Vanadium-Substituted LiCoPO4 Core with a Monolithic LiFePO4 Shell for High-Voltage Lithium-Ion Batteries

High-voltage lithium-ion cathodes are a promising solution for achieving higher energy density batteries. However, the use of high-voltage cathodes is presently limited by the irreversible chemical reactions occurring between the cathode and the electrolyte at the high operating voltages. Metal-oxide coatings on micrometer sized high-voltage cathode materials have been employed to improve the electrochemical performance, but it is often difficult to achieve a robust, durable, monolithic coating on nanoparticles. This study presents a low-temperature microwave-assisted solvothermal process for realizing a robust, monolithic coating of LiFePO4 on the high voltage (similar to 4.8 V) LiCo1-3x/2Vx square x/2PO4 (x = 0, 0.02, and 0.04) nanoparticles, offering a stable cathode electrolyte interface.
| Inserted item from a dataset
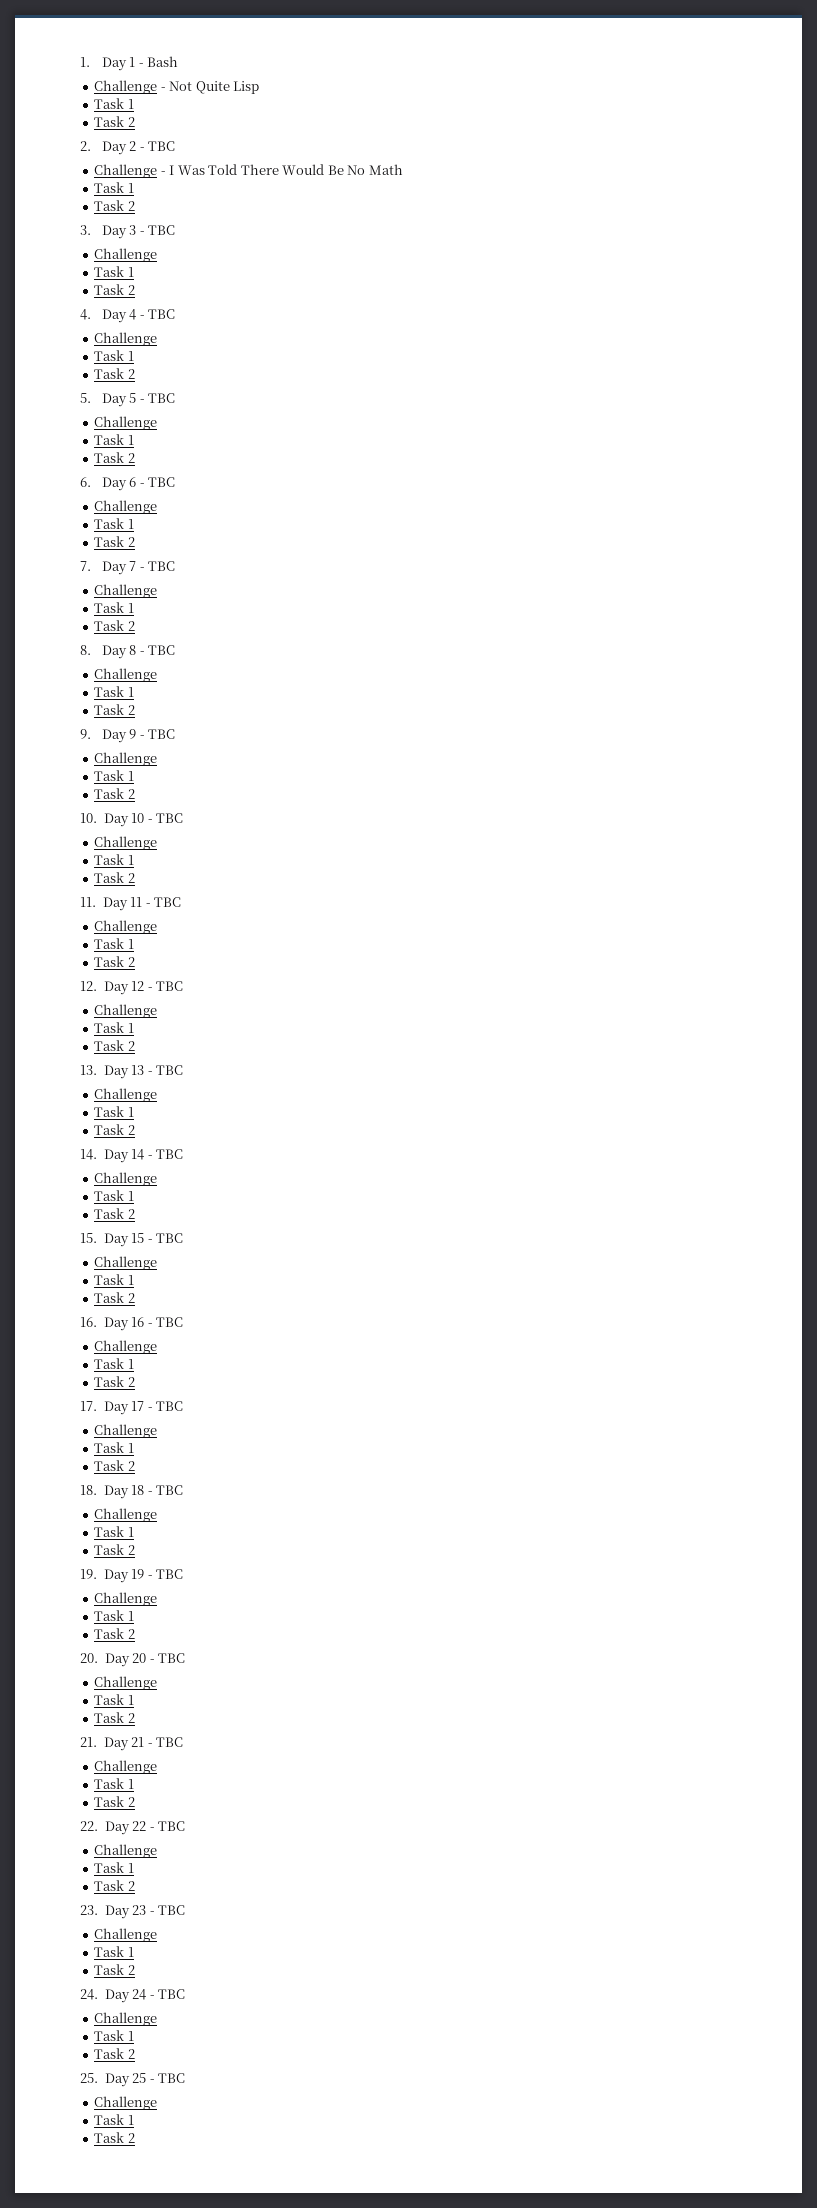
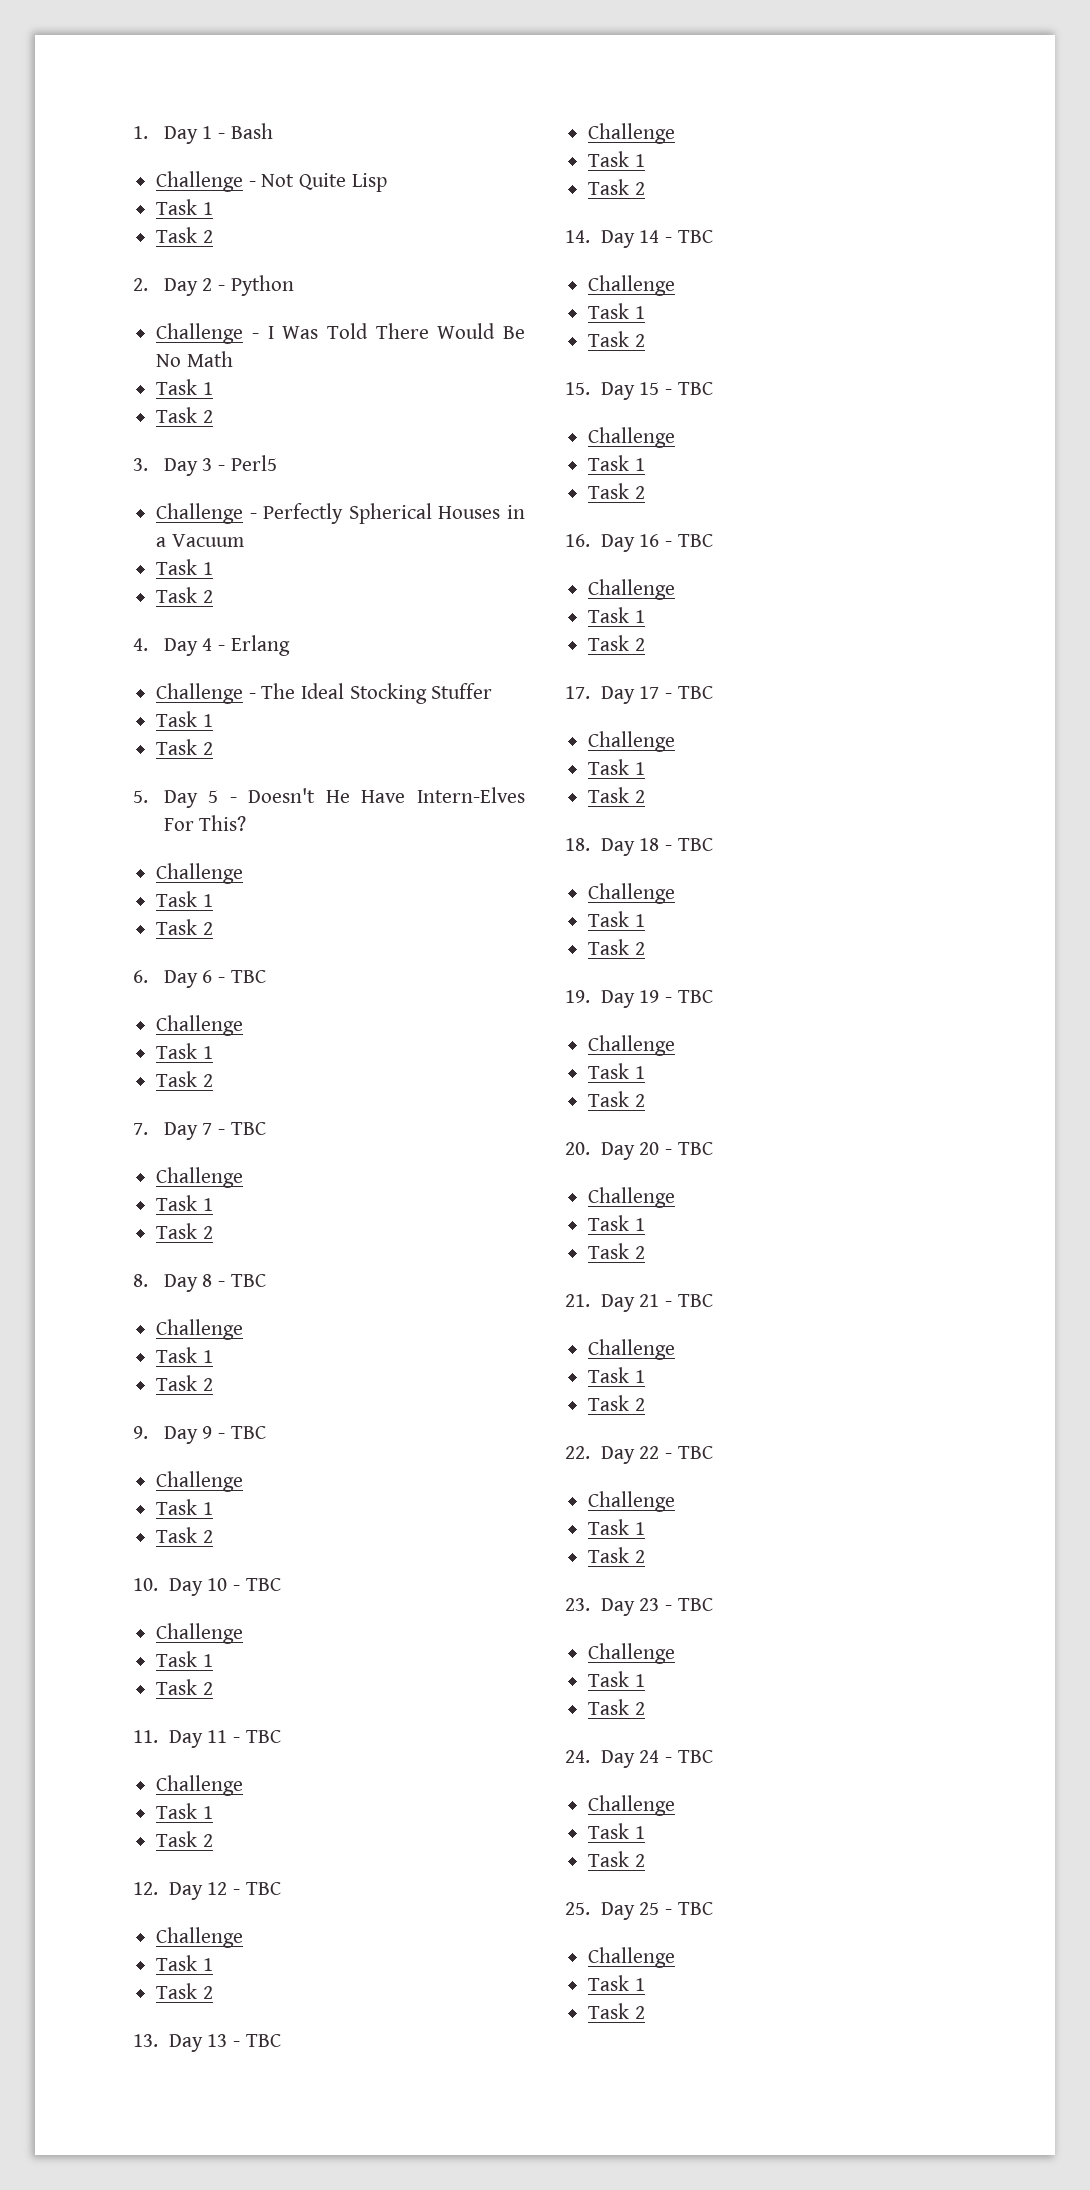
[148,141,176,151] TBC -> [230,275,294,296] Python
[148,225,176,235] [94,248,158,262] TBC // Challenge -> [230,455,277,471] [156,503,525,524] [156,534,244,547] Perl5 // Challenge - Perfectly Spherical Houses in a Vacuum
[148,309,176,319] [94,332,158,346] TBC // Challenge -> [230,635,290,656] [156,683,493,704] Erlang // Challenge - The Ideal Stocking Stuffer
[148,393,176,403] TBC -> [248,787,525,803] [163,815,247,831] Doesn't He Have Intern-Elves For This?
The core shell cathode obtained exhibits enhanced electrochemical performance compared to the uncoated sample with an initial discharge capacity of 145 mAh/g. A lower operating voltage of LiFePO4 (similar to 3.4 V) raises the Fermi energy of the cathode surface above the energy of the highest occupied molecular orbital of the electrolyte, offering a chemically stable cathode-electrolyte interface analogous to the stable solid electrolyte interphase layer formed on carbon anodes.